Nicolle Taylor—biochemist. Advanced degrees earned and defended without irony. Published. Consulted. Known for groundbreaking work and an equally well-known intolerance for being told to “tone it down.” She had debated funding boards in heels. She had fired assistants for sloppy pipetting and complimented interns on their eyeliner. The past rewrote itself with chemical elegance: labs instead of sales floors, conferences instead of trade shows, a life rearranged around discovery. Her daughter Judy had grown up in hallways that smelled faintly of ethanol and coffee, proud of a mother who proved that brilliance did not require disguise.

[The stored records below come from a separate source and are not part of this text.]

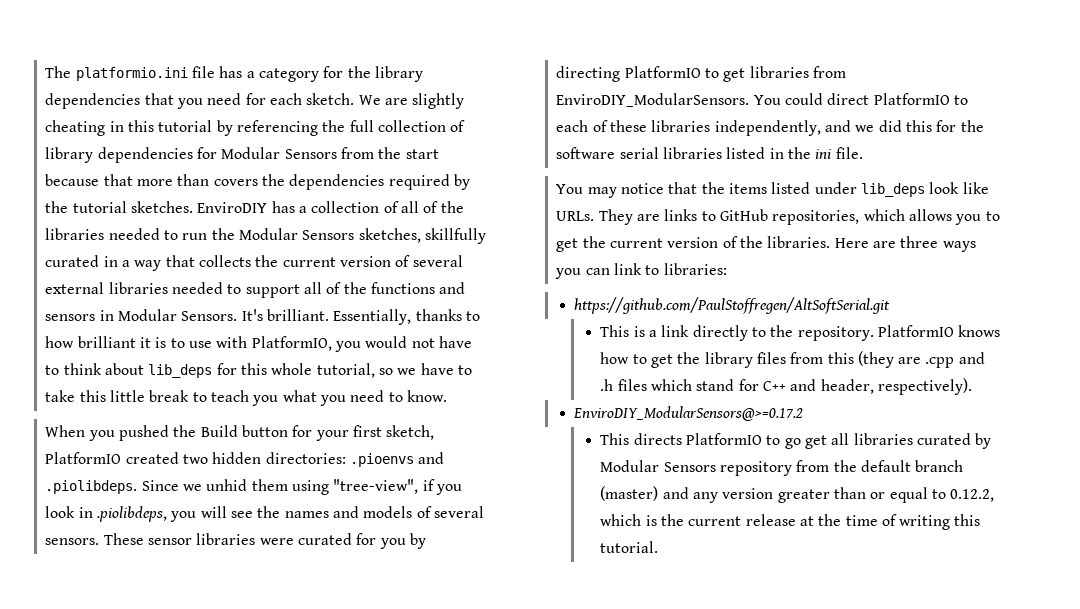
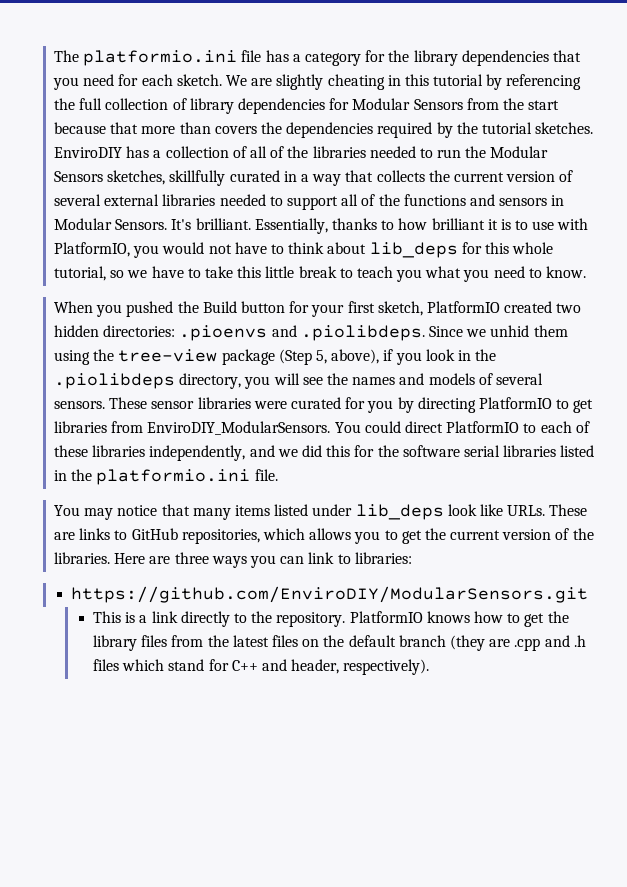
[333,479,419,494] "tree-view", -> [93,349,380,365] the tree-view package (Step 5, above),
[96,506,167,522] .piolibdeps, -> [475,349,497,361] [54,373,242,389] the .piolibdeps directory,
[815,149,832,159] ini -> [96,469,251,485] platformio.ini
[701,182,725,194] the -> [192,508,231,520] many
[598,209,633,225] They -> [549,504,588,516] These
[573,297,890,314] https://github.com/PaulStoffregen/AltSoftSerial.git -> [71,586,589,603] https://github.com/EnviroDIY/ModularSensors.git
[827,352,854,364] this -> [207,635,446,647] the latest files on the default branch
[572,406,803,421] [600,433,992,449] [600,460,964,476] [600,486,995,503] [600,514,981,530] [600,541,659,553] // EnviroDIY_ModularSensors@>=0.17.2 // This directs PlatformIO to go get all libraries curated by Modular Sensors repository from the default branch (master) and any version greater than or equal to 0.12.2, which is the current release at the time of writing this tutorial. -> (430, 667) none

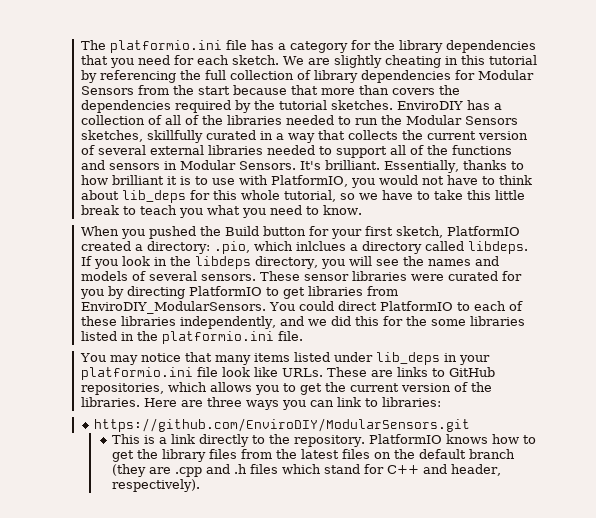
[556,303,582,313] [54,325,568,341] [54,349,394,365] two hidden directories: .pioenvs and .piolibdeps. Since we unhid them using the tree-view package (Step 5, above), if -> [134,241,528,254] [80,256,92,266] a directory: .pio, which inlclues a directory called libdeps. If
[54,373,176,389] .piolibdeps -> [194,256,251,269] libdeps
[402,445,500,457] software serial -> [430,319,466,326] some
(444, 512) none -> [443,353,490,365] [80,367,218,380] in your platformio.ini file

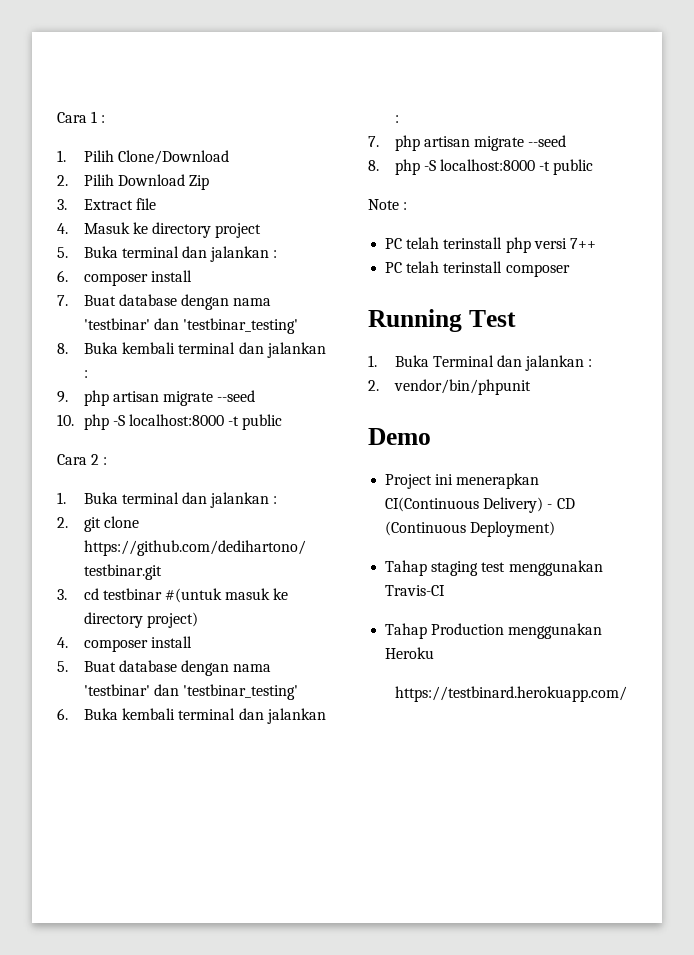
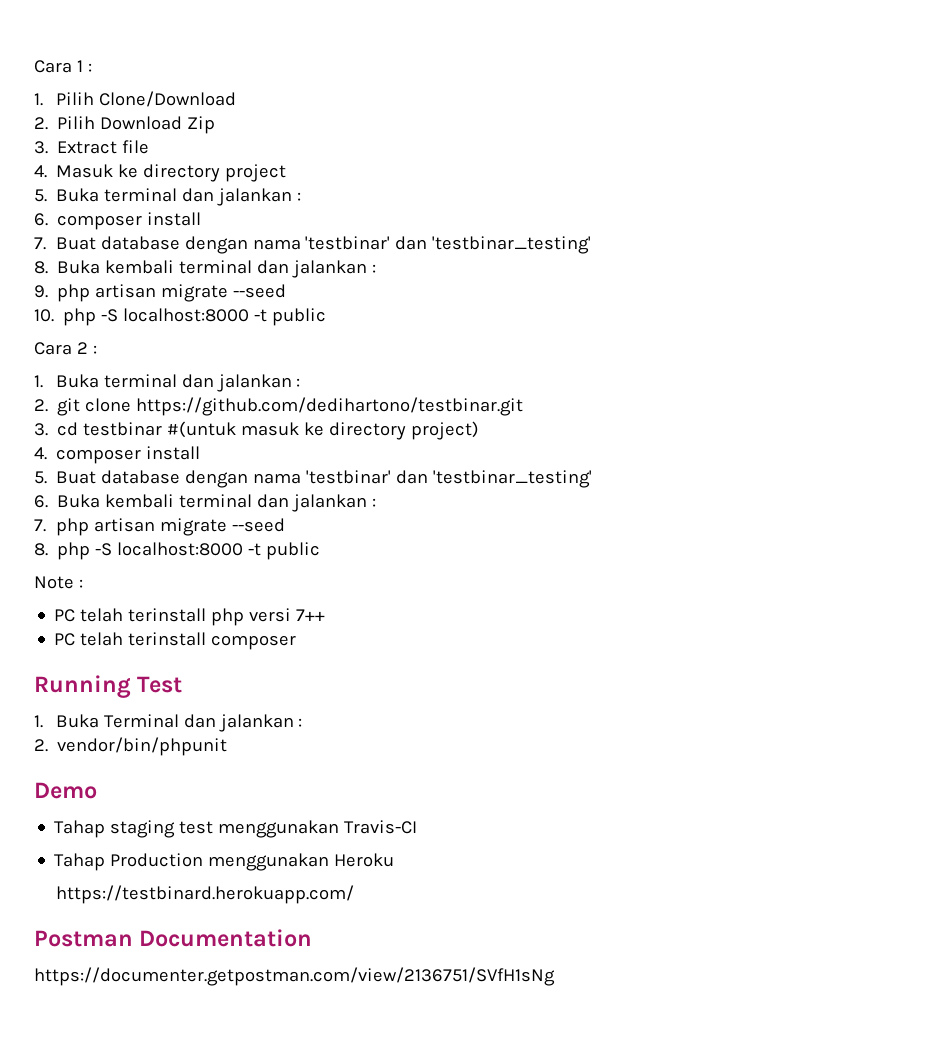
[385,473,540,489] [385,497,575,513] [385,521,556,537] // Project ini menerapkan CI(Continuous Delivery) - CD (Continuous Deployment) -> (97, 790) none
(627, 694) none -> [34,929,313,947] [34,967,555,986] // Postman Documentation // https://documenter.getpostman.com/view/2136751/SVfH1sNg

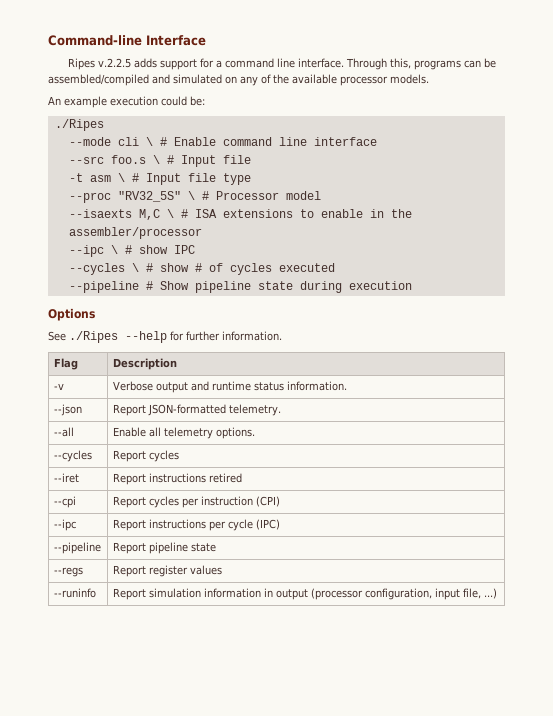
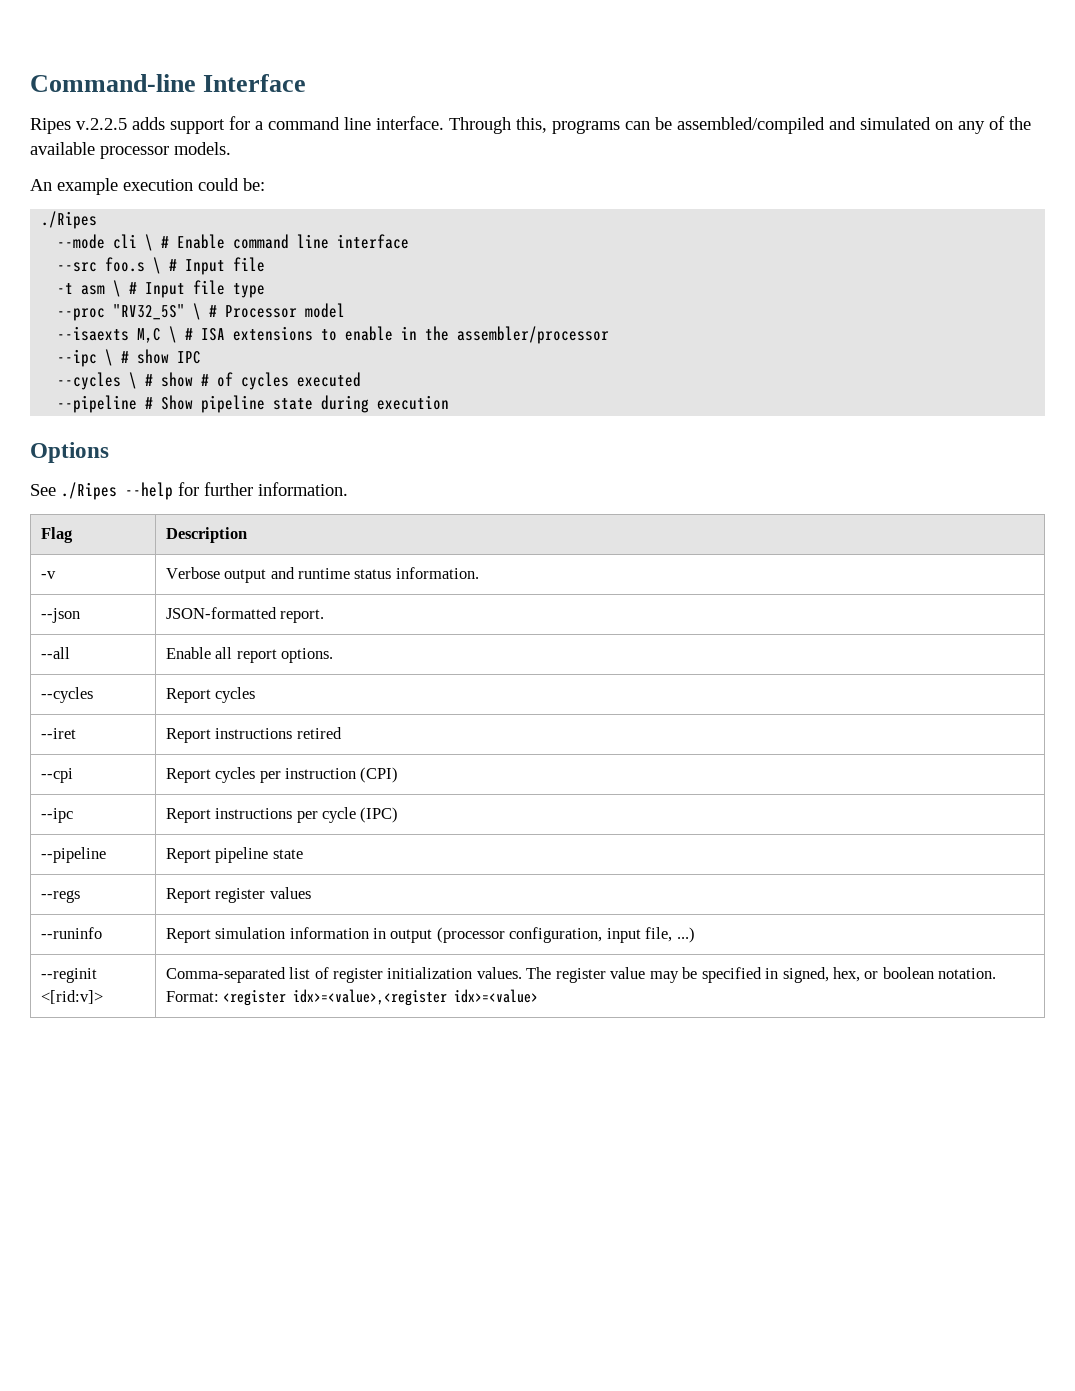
[112,404,281,416] Report JSON-formatted telemetry. -> [165,607,325,623] JSON-formatted report.
[163,427,213,439] telemetry -> [236,649,277,663] report
(497, 593) none -> [40,968,97,983] [40,990,103,1004] [165,967,997,983] [165,989,539,1006] // --reginit <[rid:v]> | Comma-separated list of register initialization values. The register value may be specified in signed, hex, or boolean notation. Format: <register idx>=<value>,<register idx>=<value>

Camille stared. “She’s… always been this?”
Bertha smiled. “Obviously.”
Inside the chamber, Nicolle tilted her head, examining her reflection in the glass with professional interest. “So,” she said, voice crisp, confident, lightly amused. “Has it started yet?”
“It’s complete,” Bertha replied.
Nicolle considered that, then smoothed her sleeve, the gesture precise. “Interesting,” she said. “I don’t feel different.”
Camille exhaled slowly. “No,” she said. “You really wouldn’t.”
Bertha checked her clipboard, pen poised. “Nine changes left,” she said, approving. “Shall we continue?”